Marketing & Advertising / Google Ads

Diagnose which Quality Score component is weakest (Expected CTR, Ad Relevance, Landing Page Experience) — then get specific fixes for each and a “good enough” recommendation.
Difficulty: Intermediate → Advanced
Model: GPT-4 / Claude / Gemini
Use Case: Quality Score Optimization, CPC Reduction, Google Ads Performance
Updated: May 2026
Why This Prompt Exists
Most advertisers ignore Quality Score, leaving money on the table.

You get:

  • higher CPCs than competitors (Quality Score 3 vs. 7 = 2x CPC)
  • no diagnosis — just “improve Quality Score” (useless advice)
  • ad copy that doesn’t match the keyword
  • landing pages that don’t match the ad
  • optimization that never ends (diminishing returns)

But Quality Score is not mysterious.

It is three metrics: Expected CTR, Ad Relevance, Landing Page Experience.

  • Expected CTR is usually the hardest to fix (historical performance)
  • Ad Relevance is the easiest — put the keyword in the headline
  • Landing Page Experience requires page speed, relevance, and transparency
  • 7/10 is “good enough” — chasing 10/10 has diminishing returns

Without Quality Score diagnosis, you pay more than you need to.

This framework forces AI to be a Quality Score doctor who prescribes specific fixes.

The Prompt
Assume the role of a Google Ads Quality Score specialist who knows that higher QS = lower CPC.

Your task is to diagnose and improve Quality Score for a specific keyword.

Generate:

1. DIAGNOSIS
   Which component is weakest:
   - Expected CTR
   - Ad Relevance
   - Landing Page Experience

2. AD COPY FIX
   - Rewrite the headline to include the keyword
   - Rewrite the description to reinforce relevance

3. LANDING PAGE FIX
   - What to add or change on the landing page
   - Include keyword in H1, above the fold

4. KEYWORD RESTRUCTURING SUGGESTION
   - Should this keyword be moved to a tighter ad group?

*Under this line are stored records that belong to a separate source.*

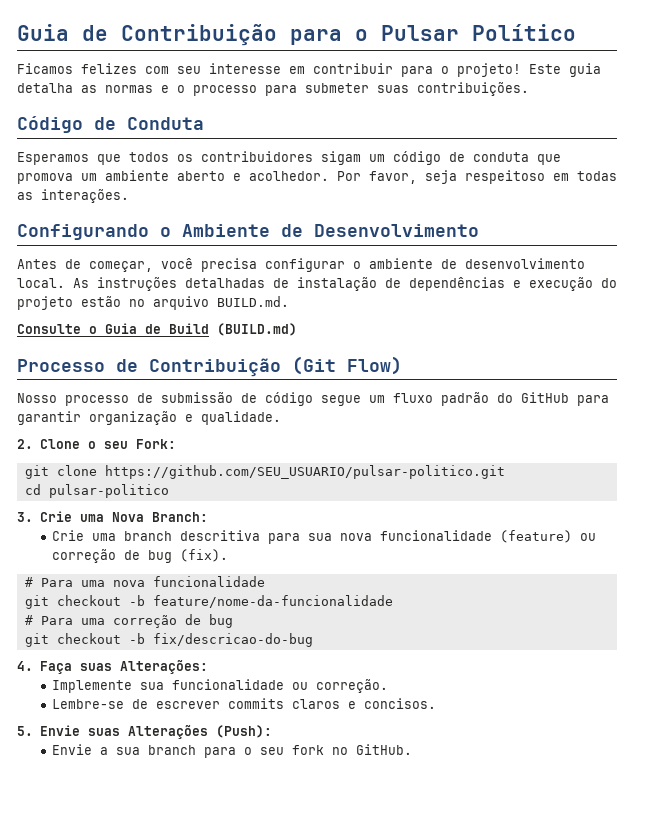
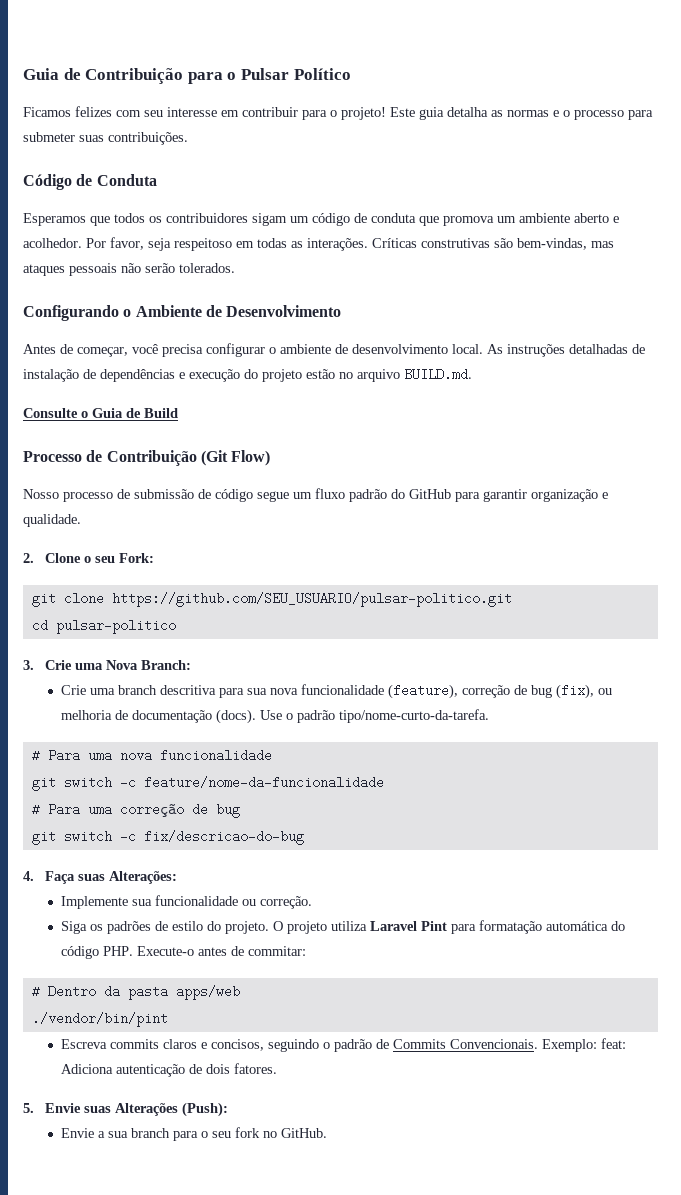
+ Críticas construtivas são bem-vindas, mas ataques pessoais não serão tolerados.
- Consulte o Guia de Build (BUILD.md)
+ Consulte o Guia de Build
- Crie uma branch descritiva para sua nova funcionalidade (feature) ou correção de bug (fix).
+ Crie uma branch descritiva para sua nova funcionalidade (feature), correção de bug (fix), ou melhoria de documentação (docs). Use o padrão tipo/nome-curto-da-tarefa.
- git checkout -b feature/nome-da-funcionalidade
+ git switch -c feature/nome-da-funcionalidade
- git checkout -b fix/descricao-do-bug
+ git switch -c fix/descricao-do-bug
- Lembre-se de escrever commits claros e concisos.
+ Siga os padrões de estilo do projeto. O projeto utiliza Laravel Pint para formatação automática do código PHP. Execute-o antes de commitar:
+ # Dentro da pasta apps/web
+ ./vendor/bin/pint
+ Escreva commits claros e concisos, seguindo o padrão de Commits Convencionais. Exemplo: feat: Adiciona autenticação de dois fatores.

5. "GOOD ENOUGH" RECOMMENDATION
   - When to stop optimizing and move to scaling

INPUTS:

Keyword:
[INSERT KEYWORD]

Current Quality Score (or performance description):
[E.G., "3/10" / "Low CTR" / "Ad relevance is 'Below average'" / "Unknown"]

Current Headline (if any):
[INSERT OR "NEW AD"]

Landing Page URL (describe the page):
[WHAT DOES THE PAGE CONTAIN?]

RULES:
- If Expected CTR is weak, recommend testing a new hook
- If Ad Relevance is weak, the fix is simple: put the keyword in headline
- If Landing Page Experience is weak, recommend specific page changes (not "improve the page")
- The keyword restructuring suggestion must be specific (e.g., "Move from 'office chairs' ad group to 'ergonomic office chairs'")
- The "good enough" recommendation must have a numeric threshold (e.g., "Stop optimizing at Quality Score 7/10")
How To Use It
  • Check Quality Score in Google Ads: Columns → Modify Columns → Quality Score.
  • Ad Relevance is the easiest fix — do it first.
  • Landing Page Experience takes the longest to improve — prioritize keywords with high volume.
  • Quality Score 7/10 is usually “good enough” — chasing 10/10 has diminishing returns.
  • Quality Score is keyword-specific — optimize your highest-volume keywords first.
Example Input

Keyword: “ergonomic office chair”

Current Quality Score: 4/10 (Ad Relevance is “Below average,” Expected CTR is “Average”)

Current Headline: “Shop Office Chairs”

Landing Page URL: Homepage — generic hero image, no mention of ergonomic chairs above the fold

Why It Works
Most Quality Score advice is generic (“improve relevance”).

This framework improves outcomes by forcing:

  • specific diagnosis (Expected CTR, Ad Relevance, or Landing Page)
  • ad copy fix (keyword in headline)
  • landing page fix (specific changes)
  • keyword restructuring (tighter ad groups)
  • “good enough” threshold (diminishing returns)

Great Quality Score optimization doesn’t chase 10/10 — it fixes what’s broken and moves on.